> _Action item_: Extract precisely the lines of the entries below, from the first line through the line containing "- The genus".

(Structured diff data)

--------------------------------------------------

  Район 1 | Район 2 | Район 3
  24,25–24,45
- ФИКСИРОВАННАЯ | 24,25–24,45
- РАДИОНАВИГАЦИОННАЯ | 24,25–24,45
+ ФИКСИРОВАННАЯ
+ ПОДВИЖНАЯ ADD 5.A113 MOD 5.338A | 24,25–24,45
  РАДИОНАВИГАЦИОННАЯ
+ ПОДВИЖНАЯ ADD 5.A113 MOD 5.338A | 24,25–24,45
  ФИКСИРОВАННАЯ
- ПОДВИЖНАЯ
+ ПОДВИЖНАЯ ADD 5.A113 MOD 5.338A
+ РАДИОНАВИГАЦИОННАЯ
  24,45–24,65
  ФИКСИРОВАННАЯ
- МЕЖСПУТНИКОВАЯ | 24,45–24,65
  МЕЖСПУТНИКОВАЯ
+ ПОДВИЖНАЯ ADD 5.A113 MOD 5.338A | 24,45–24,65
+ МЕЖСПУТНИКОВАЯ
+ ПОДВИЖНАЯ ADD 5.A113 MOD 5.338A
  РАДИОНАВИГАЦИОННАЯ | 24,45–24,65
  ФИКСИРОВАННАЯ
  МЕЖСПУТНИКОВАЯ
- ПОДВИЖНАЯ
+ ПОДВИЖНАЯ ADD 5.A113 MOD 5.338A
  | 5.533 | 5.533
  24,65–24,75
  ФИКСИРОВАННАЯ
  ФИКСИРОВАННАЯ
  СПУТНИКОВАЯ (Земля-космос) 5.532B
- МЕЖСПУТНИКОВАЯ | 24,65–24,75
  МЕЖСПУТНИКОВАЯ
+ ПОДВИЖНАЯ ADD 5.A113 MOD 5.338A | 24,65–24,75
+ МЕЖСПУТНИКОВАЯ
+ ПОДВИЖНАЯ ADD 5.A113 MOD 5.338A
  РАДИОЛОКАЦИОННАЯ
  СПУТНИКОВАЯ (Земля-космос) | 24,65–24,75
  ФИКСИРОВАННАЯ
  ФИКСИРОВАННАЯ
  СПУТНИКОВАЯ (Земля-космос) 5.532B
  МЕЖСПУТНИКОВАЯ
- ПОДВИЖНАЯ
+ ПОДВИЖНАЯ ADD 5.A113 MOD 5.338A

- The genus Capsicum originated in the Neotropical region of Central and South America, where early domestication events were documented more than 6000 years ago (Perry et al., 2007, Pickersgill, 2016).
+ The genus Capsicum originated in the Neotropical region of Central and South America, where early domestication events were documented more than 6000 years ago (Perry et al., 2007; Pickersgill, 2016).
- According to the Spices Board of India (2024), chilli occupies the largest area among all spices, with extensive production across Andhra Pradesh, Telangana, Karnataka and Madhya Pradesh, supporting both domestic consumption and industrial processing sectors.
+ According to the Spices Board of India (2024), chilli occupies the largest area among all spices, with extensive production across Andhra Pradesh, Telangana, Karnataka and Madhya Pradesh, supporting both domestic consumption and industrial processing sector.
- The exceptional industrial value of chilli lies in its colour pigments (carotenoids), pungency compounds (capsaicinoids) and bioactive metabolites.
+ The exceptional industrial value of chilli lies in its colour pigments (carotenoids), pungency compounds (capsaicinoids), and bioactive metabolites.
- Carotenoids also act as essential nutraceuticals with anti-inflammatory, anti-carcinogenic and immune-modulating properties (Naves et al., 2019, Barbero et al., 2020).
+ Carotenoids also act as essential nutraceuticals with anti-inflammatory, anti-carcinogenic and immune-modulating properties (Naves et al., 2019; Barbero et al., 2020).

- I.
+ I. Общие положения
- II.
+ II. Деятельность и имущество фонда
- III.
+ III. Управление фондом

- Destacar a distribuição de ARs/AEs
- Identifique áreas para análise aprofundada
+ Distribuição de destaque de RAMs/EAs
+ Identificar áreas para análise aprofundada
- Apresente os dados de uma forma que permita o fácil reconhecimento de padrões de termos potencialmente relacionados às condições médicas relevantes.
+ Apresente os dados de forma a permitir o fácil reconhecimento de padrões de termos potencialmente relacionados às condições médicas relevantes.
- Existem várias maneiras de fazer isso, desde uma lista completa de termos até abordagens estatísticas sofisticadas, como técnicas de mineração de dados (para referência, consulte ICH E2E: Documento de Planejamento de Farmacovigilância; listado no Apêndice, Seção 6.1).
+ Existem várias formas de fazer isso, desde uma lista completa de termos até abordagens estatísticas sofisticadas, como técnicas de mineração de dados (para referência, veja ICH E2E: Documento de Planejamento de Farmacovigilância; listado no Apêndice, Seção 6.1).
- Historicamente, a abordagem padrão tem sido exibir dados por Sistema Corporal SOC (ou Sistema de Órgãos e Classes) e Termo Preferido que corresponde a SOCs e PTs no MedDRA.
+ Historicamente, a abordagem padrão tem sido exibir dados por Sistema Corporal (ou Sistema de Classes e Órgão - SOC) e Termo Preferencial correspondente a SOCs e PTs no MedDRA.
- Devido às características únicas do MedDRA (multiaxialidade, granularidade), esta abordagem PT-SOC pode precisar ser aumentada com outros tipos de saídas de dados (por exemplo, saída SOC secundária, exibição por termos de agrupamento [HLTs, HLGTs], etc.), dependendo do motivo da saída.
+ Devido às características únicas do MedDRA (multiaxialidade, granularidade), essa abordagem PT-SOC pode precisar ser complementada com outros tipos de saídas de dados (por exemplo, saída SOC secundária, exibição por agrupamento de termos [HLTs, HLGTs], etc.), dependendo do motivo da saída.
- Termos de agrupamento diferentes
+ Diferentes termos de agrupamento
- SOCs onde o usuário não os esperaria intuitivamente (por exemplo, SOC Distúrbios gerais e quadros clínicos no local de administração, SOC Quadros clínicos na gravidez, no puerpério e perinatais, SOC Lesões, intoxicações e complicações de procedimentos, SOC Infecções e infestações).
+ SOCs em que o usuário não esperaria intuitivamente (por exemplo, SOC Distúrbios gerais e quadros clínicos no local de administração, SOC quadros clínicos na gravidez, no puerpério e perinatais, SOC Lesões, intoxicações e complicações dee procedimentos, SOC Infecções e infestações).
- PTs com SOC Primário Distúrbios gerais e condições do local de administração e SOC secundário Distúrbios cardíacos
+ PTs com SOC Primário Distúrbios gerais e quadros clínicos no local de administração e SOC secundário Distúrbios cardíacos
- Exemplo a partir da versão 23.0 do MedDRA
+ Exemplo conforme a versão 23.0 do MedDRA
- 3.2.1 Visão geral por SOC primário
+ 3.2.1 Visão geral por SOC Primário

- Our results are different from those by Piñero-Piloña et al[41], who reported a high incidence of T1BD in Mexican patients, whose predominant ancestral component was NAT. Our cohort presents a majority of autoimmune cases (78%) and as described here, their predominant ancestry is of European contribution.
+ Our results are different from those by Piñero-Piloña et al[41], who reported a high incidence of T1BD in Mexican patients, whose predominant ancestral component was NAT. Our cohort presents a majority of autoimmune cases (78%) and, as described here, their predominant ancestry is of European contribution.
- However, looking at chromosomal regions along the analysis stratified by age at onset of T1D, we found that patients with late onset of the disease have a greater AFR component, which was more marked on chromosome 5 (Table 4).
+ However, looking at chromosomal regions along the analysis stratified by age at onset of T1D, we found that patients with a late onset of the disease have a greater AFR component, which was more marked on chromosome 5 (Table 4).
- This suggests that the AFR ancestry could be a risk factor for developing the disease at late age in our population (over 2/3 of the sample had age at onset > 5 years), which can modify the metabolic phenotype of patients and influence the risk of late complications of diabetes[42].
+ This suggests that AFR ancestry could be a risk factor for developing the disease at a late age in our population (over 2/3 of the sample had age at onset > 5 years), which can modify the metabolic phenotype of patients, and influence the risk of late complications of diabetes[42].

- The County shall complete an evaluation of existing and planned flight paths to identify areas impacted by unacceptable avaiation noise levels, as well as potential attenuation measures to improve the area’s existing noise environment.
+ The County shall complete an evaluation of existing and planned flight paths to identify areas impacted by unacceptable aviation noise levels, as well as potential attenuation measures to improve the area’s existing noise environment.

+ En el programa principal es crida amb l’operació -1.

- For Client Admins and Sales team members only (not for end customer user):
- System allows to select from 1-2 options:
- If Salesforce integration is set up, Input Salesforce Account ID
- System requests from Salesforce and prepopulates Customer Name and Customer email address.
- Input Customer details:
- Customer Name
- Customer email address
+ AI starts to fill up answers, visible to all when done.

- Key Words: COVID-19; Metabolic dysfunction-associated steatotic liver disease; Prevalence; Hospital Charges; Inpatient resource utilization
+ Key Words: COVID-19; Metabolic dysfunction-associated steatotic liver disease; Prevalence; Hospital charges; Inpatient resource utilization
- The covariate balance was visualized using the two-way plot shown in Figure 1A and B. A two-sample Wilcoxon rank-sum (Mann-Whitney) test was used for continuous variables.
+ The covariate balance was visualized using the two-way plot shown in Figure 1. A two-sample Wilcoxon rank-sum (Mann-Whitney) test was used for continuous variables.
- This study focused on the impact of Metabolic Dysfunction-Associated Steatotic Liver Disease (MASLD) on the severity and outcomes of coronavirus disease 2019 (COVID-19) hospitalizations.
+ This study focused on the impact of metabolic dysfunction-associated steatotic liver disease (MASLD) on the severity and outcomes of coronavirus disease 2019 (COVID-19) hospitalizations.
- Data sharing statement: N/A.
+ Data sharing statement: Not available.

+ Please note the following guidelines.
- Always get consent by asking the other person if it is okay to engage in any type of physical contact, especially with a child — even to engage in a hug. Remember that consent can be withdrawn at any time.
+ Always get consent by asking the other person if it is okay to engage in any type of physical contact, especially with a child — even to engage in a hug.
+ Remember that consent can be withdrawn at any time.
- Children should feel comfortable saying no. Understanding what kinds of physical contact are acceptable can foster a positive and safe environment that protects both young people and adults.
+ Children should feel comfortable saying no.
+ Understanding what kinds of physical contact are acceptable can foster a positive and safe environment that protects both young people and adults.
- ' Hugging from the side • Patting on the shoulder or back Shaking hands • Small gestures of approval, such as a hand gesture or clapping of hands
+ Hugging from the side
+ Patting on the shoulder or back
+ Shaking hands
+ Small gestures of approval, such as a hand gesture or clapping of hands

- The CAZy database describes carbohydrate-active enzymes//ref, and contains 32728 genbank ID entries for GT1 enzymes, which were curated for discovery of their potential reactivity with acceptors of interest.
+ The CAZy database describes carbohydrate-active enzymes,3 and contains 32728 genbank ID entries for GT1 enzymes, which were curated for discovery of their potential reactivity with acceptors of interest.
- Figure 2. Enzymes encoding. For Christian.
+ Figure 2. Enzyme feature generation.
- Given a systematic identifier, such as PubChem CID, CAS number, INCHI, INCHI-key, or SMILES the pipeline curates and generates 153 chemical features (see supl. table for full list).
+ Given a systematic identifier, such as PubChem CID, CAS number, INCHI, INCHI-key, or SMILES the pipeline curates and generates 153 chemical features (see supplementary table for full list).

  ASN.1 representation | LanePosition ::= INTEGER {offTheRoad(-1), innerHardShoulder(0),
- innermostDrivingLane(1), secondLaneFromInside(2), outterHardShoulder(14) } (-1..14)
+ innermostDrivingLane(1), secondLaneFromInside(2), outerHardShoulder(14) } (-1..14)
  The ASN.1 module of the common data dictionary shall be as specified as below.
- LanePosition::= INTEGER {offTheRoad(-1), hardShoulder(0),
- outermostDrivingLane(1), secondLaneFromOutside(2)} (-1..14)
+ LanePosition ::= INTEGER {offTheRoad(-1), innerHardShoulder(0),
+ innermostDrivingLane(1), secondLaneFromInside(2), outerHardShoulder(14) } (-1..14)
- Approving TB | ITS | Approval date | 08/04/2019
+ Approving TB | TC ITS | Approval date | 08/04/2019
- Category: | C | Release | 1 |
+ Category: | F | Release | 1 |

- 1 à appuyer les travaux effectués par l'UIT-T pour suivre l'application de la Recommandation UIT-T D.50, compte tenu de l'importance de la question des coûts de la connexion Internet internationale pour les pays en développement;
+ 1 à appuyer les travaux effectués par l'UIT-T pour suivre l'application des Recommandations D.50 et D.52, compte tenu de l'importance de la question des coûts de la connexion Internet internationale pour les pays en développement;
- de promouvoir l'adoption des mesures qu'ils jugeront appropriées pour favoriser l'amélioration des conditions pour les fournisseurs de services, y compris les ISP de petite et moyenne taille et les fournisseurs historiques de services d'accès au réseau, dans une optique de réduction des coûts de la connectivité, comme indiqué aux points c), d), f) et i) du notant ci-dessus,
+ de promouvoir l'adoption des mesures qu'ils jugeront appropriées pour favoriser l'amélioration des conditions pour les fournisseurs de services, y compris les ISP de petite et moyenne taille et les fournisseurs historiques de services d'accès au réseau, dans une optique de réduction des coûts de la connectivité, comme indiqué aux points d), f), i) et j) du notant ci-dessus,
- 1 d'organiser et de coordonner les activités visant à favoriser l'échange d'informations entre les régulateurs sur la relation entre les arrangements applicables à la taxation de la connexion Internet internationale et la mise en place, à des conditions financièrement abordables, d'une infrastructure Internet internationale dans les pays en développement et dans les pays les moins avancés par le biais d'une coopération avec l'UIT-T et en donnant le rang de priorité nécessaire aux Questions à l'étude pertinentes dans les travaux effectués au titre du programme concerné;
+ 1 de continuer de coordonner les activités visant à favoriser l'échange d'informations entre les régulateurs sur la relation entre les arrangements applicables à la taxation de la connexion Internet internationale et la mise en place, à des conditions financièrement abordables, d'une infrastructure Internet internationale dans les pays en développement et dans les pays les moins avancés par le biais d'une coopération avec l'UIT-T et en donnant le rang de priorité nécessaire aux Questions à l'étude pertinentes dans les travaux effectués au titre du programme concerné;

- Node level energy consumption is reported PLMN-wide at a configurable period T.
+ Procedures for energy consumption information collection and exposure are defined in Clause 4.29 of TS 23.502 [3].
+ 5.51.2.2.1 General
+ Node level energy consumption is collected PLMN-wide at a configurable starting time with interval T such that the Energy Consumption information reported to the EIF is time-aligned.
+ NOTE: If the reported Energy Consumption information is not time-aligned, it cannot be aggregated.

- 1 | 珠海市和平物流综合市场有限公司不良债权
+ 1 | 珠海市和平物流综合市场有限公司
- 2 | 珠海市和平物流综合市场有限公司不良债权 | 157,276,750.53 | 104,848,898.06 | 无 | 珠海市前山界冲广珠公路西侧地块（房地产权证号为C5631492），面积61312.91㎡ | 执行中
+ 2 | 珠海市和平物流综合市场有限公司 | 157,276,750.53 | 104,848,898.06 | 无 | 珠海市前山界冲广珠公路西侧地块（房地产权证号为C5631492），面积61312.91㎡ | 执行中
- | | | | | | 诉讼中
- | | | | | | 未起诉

--------------------------------------------------

> _Response area_:
  Район 1 | Район 2 | Район 3
  24,25–24,45
- ФИКСИРОВАННАЯ | 24,25–24,45
- РАДИОНАВИГАЦИОННАЯ | 24,25–24,45
+ ФИКСИРОВАННАЯ
+ ПОДВИЖНАЯ ADD 5.A113 MOD 5.338A | 24,25–24,45
  РАДИОНАВИГАЦИОННАЯ
+ ПОДВИЖНАЯ ADD 5.A113 MOD 5.338A | 24,25–24,45
  ФИКСИРОВАННАЯ
- ПОДВИЖНАЯ
+ ПОДВИЖНАЯ ADD 5.A113 MOD 5.338A
+ РАДИОНАВИГАЦИОННАЯ
  24,45–24,65
  ФИКСИРОВАННАЯ
- МЕЖСПУТНИКОВАЯ | 24,45–24,65
  МЕЖСПУТНИКОВАЯ
+ ПОДВИЖНАЯ ADD 5.A113 MOD 5.338A | 24,45–24,65
+ МЕЖСПУТНИКОВАЯ
+ ПОДВИЖНАЯ ADD 5.A113 MOD 5.338A
  РАДИОНАВИГАЦИОННАЯ | 24,45–24,65
  ФИКСИРОВАННАЯ
  МЕЖСПУТНИКОВАЯ
- ПОДВИЖНАЯ
+ ПОДВИЖНАЯ ADD 5.A113 MOD 5.338A
  | 5.533 | 5.533
  24,65–24,75
  ФИКСИРОВАННАЯ
  ФИКСИРОВАННАЯ
  СПУТНИКОВАЯ (Земля-космос) 5.532B
- МЕЖСПУТНИКОВАЯ | 24,65–24,75
  МЕЖСПУТНИКОВАЯ
+ ПОДВИЖНАЯ ADD 5.A113 MOD 5.338A | 24,65–24,75
+ МЕЖСПУТНИКОВАЯ
+ ПОДВИЖНАЯ ADD 5.A113 MOD 5.338A
  РАДИОЛОКАЦИОННАЯ
  СПУТНИКОВАЯ (Земля-космос) | 24,65–24,75
  ФИКСИРОВАННАЯ
  ФИКСИРОВАННАЯ
  СПУТНИКОВАЯ (Земля-космос) 5.532B
  МЕЖСПУТНИКОВАЯ
- ПОДВИЖНАЯ
+ ПОДВИЖНАЯ ADD 5.A113 MOD 5.338A

- The genus Capsicum originated in the Neotropical region of Central and South America, where early domestication events were documented more than 6000 years ago (Perry et al., 2007, Pickersgill, 2016).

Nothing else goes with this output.